Pourra-t-il rebondir ? Au lendemain de la défaite historique en huitièmes de finale de la Coupe du monde face au Portugal (6-1), l'avenir de Murat Yakin à la tête de l'équipe de Suisse s'inscrit en pointillés.
Murat Yakin s'est fourvoyé le soir où il aurait pu devenir le plus grand sélectionneur de l'histoire du football suisse. Son choix de jouer pour la première fois avec une défense à cinq en match officiel a non seulement dérouté tous les observateurs, mais il a également choqué son vestiaire. «L'entraîneur a changé de plan. Nous avons dû nous adapter, soulignait Xherdan Shaqiri. Mais au final, cela n'a pas fonctionné.»

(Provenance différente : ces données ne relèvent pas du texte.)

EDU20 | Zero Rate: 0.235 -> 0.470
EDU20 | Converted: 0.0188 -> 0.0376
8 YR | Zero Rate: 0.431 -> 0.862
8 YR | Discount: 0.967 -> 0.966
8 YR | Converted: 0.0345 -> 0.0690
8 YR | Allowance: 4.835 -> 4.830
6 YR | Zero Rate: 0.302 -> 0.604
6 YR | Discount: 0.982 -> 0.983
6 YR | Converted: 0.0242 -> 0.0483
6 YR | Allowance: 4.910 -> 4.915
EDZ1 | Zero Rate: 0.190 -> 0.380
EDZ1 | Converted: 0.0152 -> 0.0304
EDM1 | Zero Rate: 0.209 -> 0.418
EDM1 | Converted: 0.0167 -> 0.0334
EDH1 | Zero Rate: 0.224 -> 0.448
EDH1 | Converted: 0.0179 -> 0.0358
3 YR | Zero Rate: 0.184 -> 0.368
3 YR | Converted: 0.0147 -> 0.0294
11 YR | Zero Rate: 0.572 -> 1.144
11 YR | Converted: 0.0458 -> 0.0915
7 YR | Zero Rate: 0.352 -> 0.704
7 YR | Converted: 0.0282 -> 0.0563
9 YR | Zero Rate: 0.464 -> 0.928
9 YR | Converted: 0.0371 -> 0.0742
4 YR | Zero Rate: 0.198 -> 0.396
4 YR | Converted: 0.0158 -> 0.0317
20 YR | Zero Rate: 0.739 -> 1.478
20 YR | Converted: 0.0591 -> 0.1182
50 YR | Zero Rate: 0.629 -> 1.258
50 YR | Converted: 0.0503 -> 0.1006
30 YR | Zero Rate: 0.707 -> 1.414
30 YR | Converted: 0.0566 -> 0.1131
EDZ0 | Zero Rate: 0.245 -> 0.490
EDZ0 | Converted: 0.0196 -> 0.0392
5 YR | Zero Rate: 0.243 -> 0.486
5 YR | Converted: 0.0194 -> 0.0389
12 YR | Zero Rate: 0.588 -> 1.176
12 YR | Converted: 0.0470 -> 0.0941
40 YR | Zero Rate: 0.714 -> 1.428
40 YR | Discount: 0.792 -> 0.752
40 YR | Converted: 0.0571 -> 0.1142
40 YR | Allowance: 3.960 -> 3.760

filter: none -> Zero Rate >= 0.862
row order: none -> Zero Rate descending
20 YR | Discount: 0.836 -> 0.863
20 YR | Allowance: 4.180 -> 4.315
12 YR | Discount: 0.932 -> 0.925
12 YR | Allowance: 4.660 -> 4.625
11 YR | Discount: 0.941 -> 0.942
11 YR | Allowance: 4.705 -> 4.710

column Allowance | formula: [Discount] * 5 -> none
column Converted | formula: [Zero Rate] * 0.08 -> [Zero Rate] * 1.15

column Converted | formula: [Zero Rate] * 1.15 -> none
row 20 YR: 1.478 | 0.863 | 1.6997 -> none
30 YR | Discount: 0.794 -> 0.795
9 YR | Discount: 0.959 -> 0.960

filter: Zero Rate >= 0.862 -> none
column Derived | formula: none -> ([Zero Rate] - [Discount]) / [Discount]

Comme ses coéquipiers, le Bâlois aurait souhaité évoluer dans ce système en 4-2-3-1 qui avait parfaitement fonctionné quatre jours plus tôt face à la Serbie. Mais le forfait de Silvan Widmer et les interrogations sur l'état de forme de Fabian Schär et de Nico Elvedi ont conduit le sélectionneur à faire une sorte de banco sur la table. A confier à Edimilson Fernandes et à Ruben Vargas le rôle essentiel dans un 3-5-2 de pistons pour lequel ils ne sont malheureusement pas taillés.

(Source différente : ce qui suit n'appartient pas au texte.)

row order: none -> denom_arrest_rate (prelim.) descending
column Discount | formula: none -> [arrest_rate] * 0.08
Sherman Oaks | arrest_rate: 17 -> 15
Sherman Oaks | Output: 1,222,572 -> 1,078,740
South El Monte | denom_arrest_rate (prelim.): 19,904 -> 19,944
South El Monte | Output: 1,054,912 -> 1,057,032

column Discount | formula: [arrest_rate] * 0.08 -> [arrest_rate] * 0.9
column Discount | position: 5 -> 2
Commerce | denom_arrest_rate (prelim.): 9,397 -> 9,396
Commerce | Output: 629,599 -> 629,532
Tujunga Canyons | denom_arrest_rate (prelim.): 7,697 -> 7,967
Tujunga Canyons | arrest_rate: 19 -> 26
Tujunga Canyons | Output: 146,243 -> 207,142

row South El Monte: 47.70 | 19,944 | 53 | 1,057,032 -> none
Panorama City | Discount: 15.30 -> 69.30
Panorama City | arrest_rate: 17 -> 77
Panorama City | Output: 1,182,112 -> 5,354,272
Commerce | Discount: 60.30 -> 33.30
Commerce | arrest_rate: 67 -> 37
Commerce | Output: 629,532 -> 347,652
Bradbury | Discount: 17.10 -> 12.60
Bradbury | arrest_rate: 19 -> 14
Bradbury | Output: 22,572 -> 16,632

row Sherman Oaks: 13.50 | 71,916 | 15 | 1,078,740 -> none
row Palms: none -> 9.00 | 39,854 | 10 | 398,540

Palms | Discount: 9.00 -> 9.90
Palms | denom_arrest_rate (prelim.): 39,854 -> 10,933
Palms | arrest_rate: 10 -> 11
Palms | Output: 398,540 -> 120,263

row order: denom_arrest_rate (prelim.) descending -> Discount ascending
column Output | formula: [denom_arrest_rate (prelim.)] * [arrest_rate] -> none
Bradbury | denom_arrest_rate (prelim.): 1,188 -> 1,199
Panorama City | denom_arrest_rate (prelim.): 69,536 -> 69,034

«L'idée était à la fois d'empêcher les Portugais de combiner dans l'axe et de prendre la profondeur pour les surprendre», avance Murat Yakin pour sa défense. Le sélectionneur a plaidé non-coupable pour mettre l'accent sur le manque de fraîcheur de ses joueurs. «Nous avons abandonné bien trop de forces dans la phase de poules», ajoute-t-il.
Un feu qui couve
On doute que ces arguments suffisent à éteindre le feu qui couve dans le vestiaire de l'équipe de Suisse. La manière avec laquelle Xherdan Shaqiri est monté au front dès la fin de match témoigne d'un réel malaise. Le dépit manifesté par Yann Sommer et l'espèce de sidération qui a pu saisir le capitaine Granit Xhaka à plusieurs reprises lors de ce tournoi renforcent ce sentiment étrange qui se dégage autour de cette équipe. Comme si le côté un peu «flambeur» de Murat Yakin a trop vite lassé. Il est vrai que la transition est brutale avec ce sélectionneur qui n'hésite pas à tout chambouler la psychorigidité de son prédécesseur.

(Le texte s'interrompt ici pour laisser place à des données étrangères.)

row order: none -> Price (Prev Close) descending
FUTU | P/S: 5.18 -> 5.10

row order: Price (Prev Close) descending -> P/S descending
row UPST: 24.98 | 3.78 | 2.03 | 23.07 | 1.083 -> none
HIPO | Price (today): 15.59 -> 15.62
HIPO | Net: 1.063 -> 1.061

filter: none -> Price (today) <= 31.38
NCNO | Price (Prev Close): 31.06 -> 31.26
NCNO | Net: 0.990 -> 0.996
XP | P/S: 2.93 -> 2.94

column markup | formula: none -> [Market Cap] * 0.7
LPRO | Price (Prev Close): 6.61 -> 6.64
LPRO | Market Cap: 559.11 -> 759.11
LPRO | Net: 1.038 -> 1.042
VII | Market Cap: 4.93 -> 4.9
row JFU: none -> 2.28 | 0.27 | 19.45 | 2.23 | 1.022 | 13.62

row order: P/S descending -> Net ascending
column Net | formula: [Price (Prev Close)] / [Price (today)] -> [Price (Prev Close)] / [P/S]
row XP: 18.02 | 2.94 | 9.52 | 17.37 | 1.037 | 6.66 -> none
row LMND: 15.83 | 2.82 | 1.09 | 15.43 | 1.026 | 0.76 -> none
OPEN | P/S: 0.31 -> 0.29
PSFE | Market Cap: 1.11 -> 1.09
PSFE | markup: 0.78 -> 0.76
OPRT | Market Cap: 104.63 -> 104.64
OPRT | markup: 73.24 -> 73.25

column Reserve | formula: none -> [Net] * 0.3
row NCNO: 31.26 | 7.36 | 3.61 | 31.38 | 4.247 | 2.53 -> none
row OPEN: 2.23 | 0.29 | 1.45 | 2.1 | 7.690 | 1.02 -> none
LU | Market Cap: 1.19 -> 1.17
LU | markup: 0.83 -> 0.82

Le péché originel ne provient-il toutefois pas de la structure étonnante de la liste des vingt-six sélectionnés ? Murat Yakin a pris le pari de venir au Qatar avec seulement deux latéraux de métier, Silvan Widmer et Ricardo Rodriguez. Il n'a pas voulu emmener au Qatar Kevin Mbabu et Jordan Lotomba coupables au mois de juin d'avoir livré un match bien médiocre au Portugal – défaite 4-0 – et d'avoir également commis un écart disciplinaire.
La fin de l'état de grâce
Si l'un des deux avait été présent à Doha, jamais le sélectionneur n'aurait tenté le diable avec une défense à cinq contre un Portugal presque sublimé par l'absence de Cristiano Ronaldo. A l'arrivée, ce 6-1 ôte à Murat Yakin une grande partie de son crédit. Il signifie la fin de l'état de grâce. Il commande une véritable remise en question avant d'attaquer en mars prochain la campagne de qualification l'Euro 2024. Et aussi un mea culpa auprès de son vestiaire.